According to Statistics Korea, the number of employees in the financial and insurance industries totaled 789,000 in the second quarter of this year, equivalent to 3.0 percent of total employees. The percentage is the lowest since records began in 2004.
The ratio had hit an all-time high of 3.6 percent in the first quarter of 2008 and moved between 3.3 and 3.5 percent in the following quarters. It decreased to 3.4 percent in the first quarter of 2014, 3.3 percent in the second, 3.2 percent in the third and fourth, and 3.1 percent in the first quarter of 2015. In the second quarter of this year, the number dropped by 58,000 from a year ago. In the meantime, the financial sector’s contribution to the GDP continued to decline from 6.6 to 5.6 percent between 2007 and last year.

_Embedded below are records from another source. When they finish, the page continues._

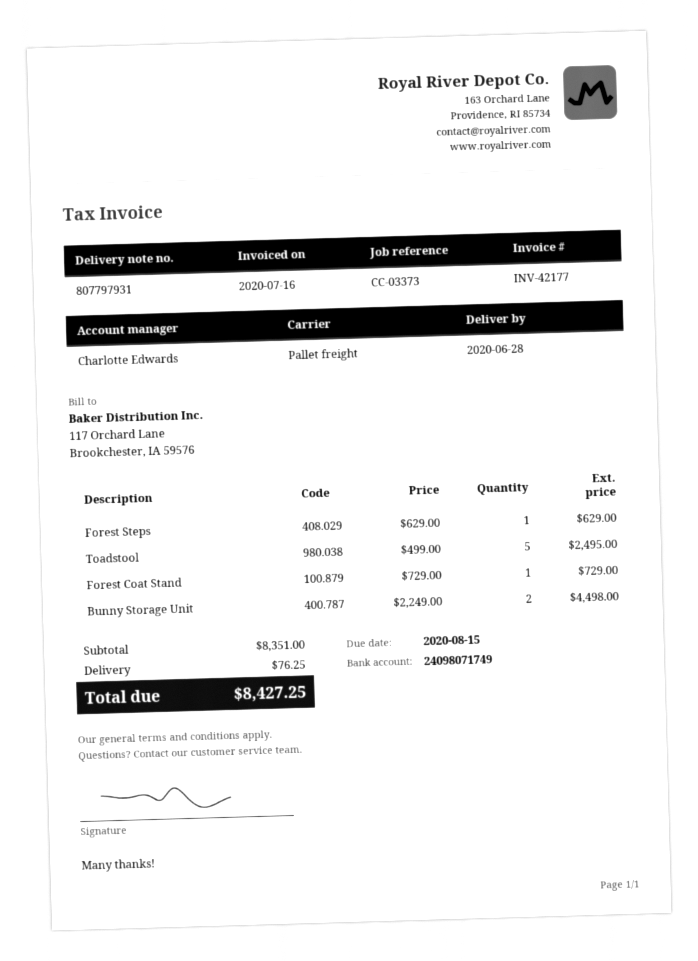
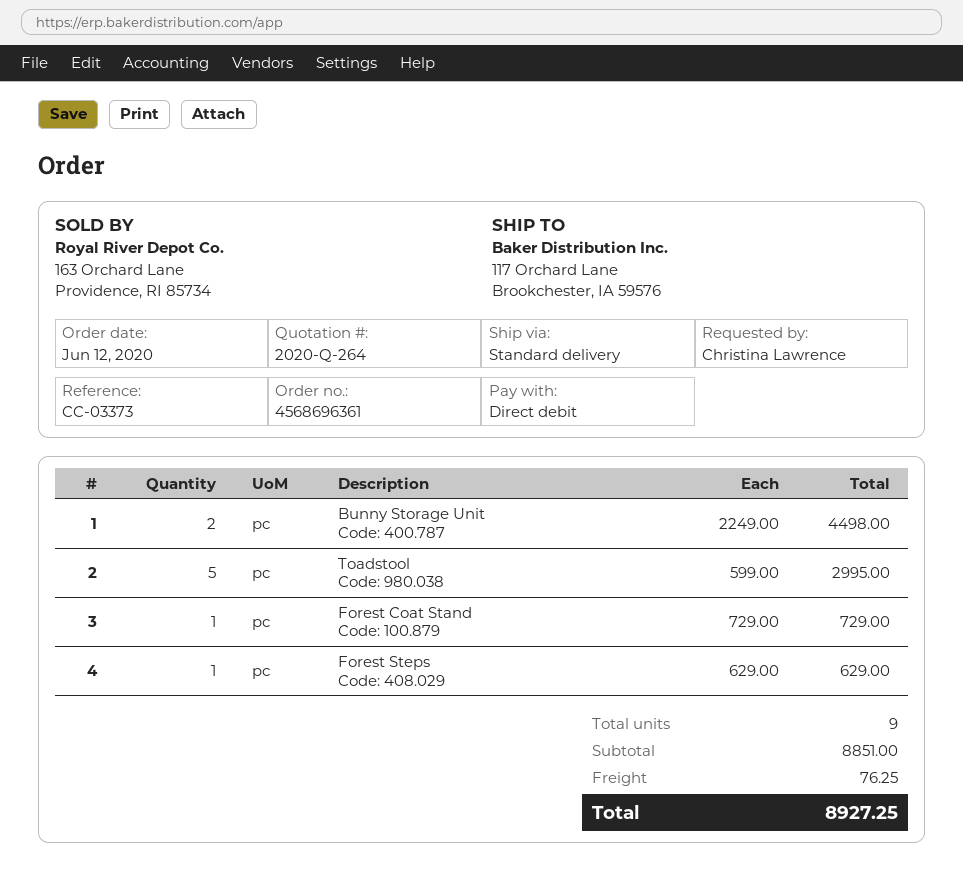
shipping method: pallet freight -> standard
Toadstool: 5 x 499.00 = 2495.00 -> 5 x 599.00 = 2995.00
subtotal: 8351.00 -> 8851.00
total: 8427.25 -> 8927.25

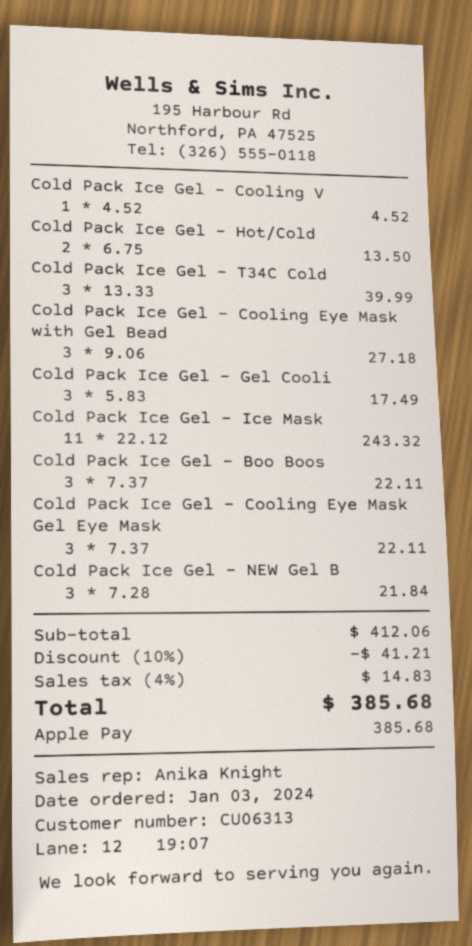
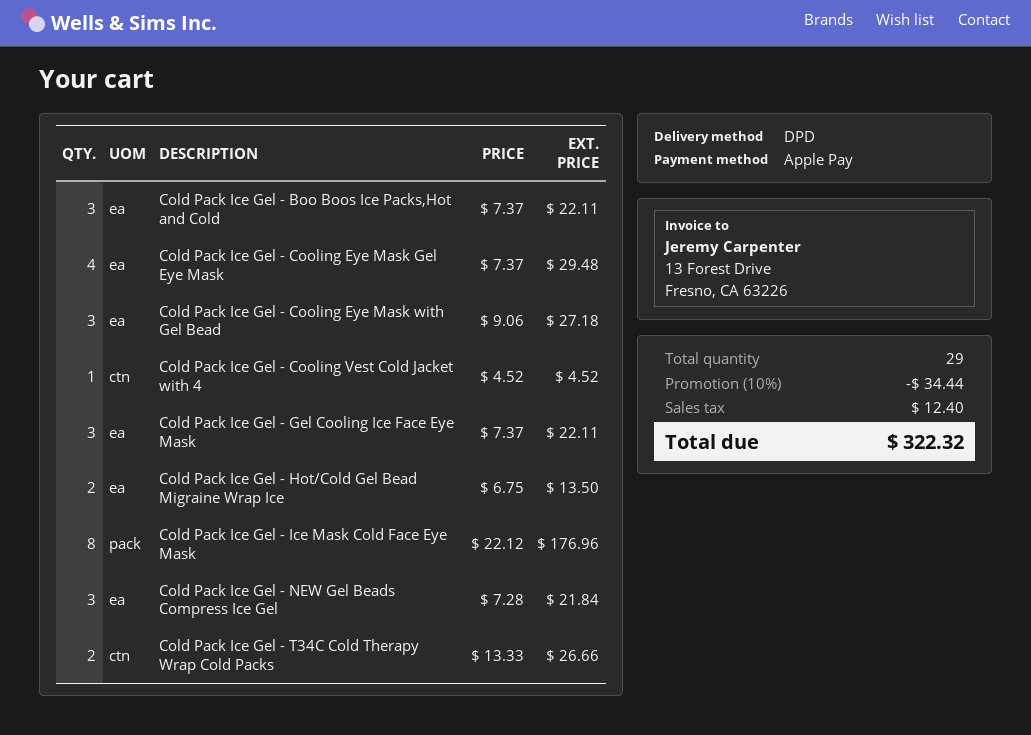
Cold Pack Ice Gel - T34C Cold: 3 x 13.33 = 39.99 -> 2 x 13.33 = 26.66
Cold Pack Ice Gel - Gel Cooli: 3 x 5.83 = 17.49 -> 3 x 7.37 = 22.11
Cold Pack Ice Gel - Ice Mask: 11 x 22.12 = 243.32 -> 8 x 22.12 = 176.96
Cold Pack Ice Gel - Cooling Eye Mask Gel Eye Mask: 3 x 7.37 = 22.11 -> 4 x 7.37 = 29.48
discount: 10% = 41.21 -> 10% = 34.44
tax: 14.83 -> 12.40
total: 385.68 -> 322.32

This trend is attributable to the slow progress of labor market restructuring amid the current economic recession and the extension of the retirement age to be implemented soon. Besides, securities companies hired less and reduced the numbers of their employees and branches last year due to a decrease in profits, and life insurers followed them to deal with reverse margin. This year, banks are jumping on the bandwagon for similar reasons. The number of commercial bank branches in Korea dropped from 4,780 to 4,422 between 2008 and 2014, and KB Kookmin Bank, Shinhan Bank, and NH Nonghyup Bank have received voluntary retirement applications this year.
Experts point out existing employees’ high salaries as another reason. “The inflexibility of the wage system in the industry causes the companies to resort to personnel reduction when their business turns for the worse,” one of them explained.